To confirm the results that iASPP promoted the progression of CRC, the effects of iASPP knockdown on cell viability, cell apoptosis, cell cycle distribution and cell migration and invasion were also assessed. The expression of iASPP was confirmed by western blot analysis after transfection with siRNA (Fig. 5A). The results indicated that iASPP knockdown exhibited a similar effect on SW480 cells to that of miR-150 overexpression: in the siRNA group, cell viability was decreased (Fig. 5B), G1 cell cycle arrest and apoptosis were induced (Fig. 5C and D) and cell migration and invasion were impaired (Fig. 6).

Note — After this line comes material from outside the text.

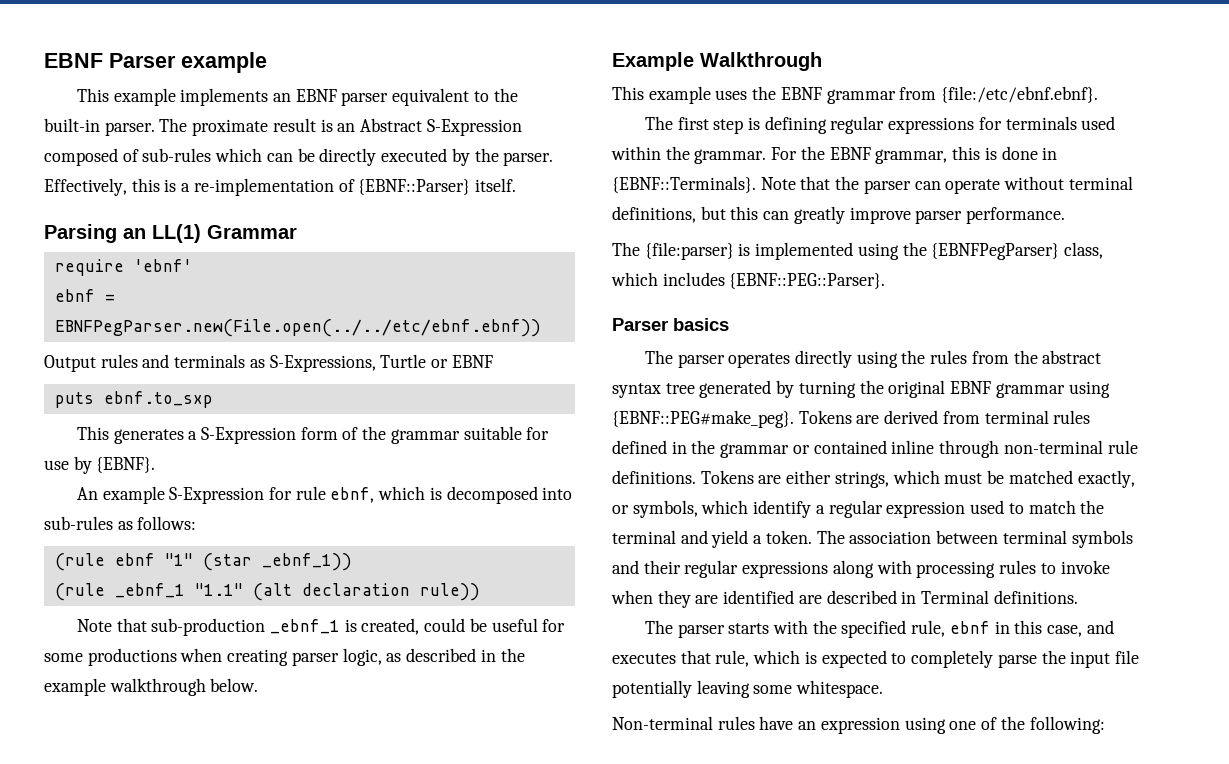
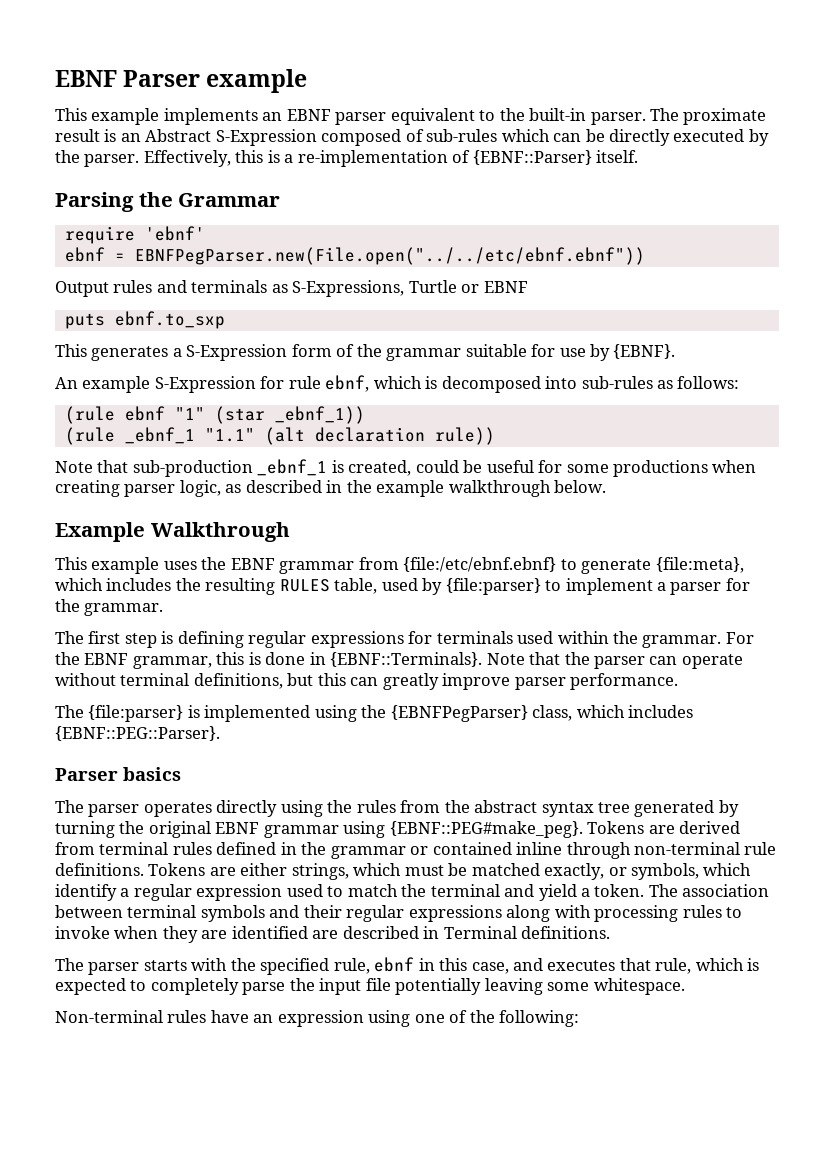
[123,224,201,243] an LL(1) -> [138,192,173,207] the
[54,319,541,337] EBNFPegParser.new(File.open(../../etc/ebnf.ebnf)) -> [134,247,645,265] EBNFPegParser.new(File.open("../../etc/ebnf.ebnf"))
[941,86,1099,103] {file:/etc/ebnf.ebnf}. -> [403,557,744,574] [55,578,750,595] [55,599,164,616] {file:/etc/ebnf.ebnf} to generate {file:meta}, which includes the resulting RULES table, used by {file:parser} to implement a parser for the grammar.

Given the direct regulating function of miR-150 in the transcription of iASPP, it was hypothesized that the antitumor effect of miR-150 on CRC was dependent on the suppressed function of iASPP. Therefore, the expression of iASPP was induced in miR-150 overexpressed SW480 and HCT116 cells (Figs. 7A and 9A, respectively). Subsequently, the growth and metastasis potential of SW480 and HCT116 cells in different groups were assessed. Based on the results, induced expression of iASPP counteracted the effect of miR-150 overexpression on SW480 and HCT116 cells. Concerning growth potential, induced iASPP expression increased cell viability, relieved cells from G1 cell cycle arrest and inhibited cell apoptosis in the miRNA+pcDNA group when compared with the miRNA group (Figs. 7B-D and 9B-D). Additionally, upregulated iASPP levels also improved the metastatic potential of SW480 and HCT116 cells, as a faster closure rate and more cells penetrating the membrane were detected in the miRNA+pcDNA group as demonstrated by scratch and Transwell assays (Figs. 8 and 9E-G). It was hypothesized that, without the low level of iASPP, the suppressing function of miR-150 on CRC cells was confounded, which indicated that the anti-CRC function of miR-150 was exerted via the inhibition of iASPP.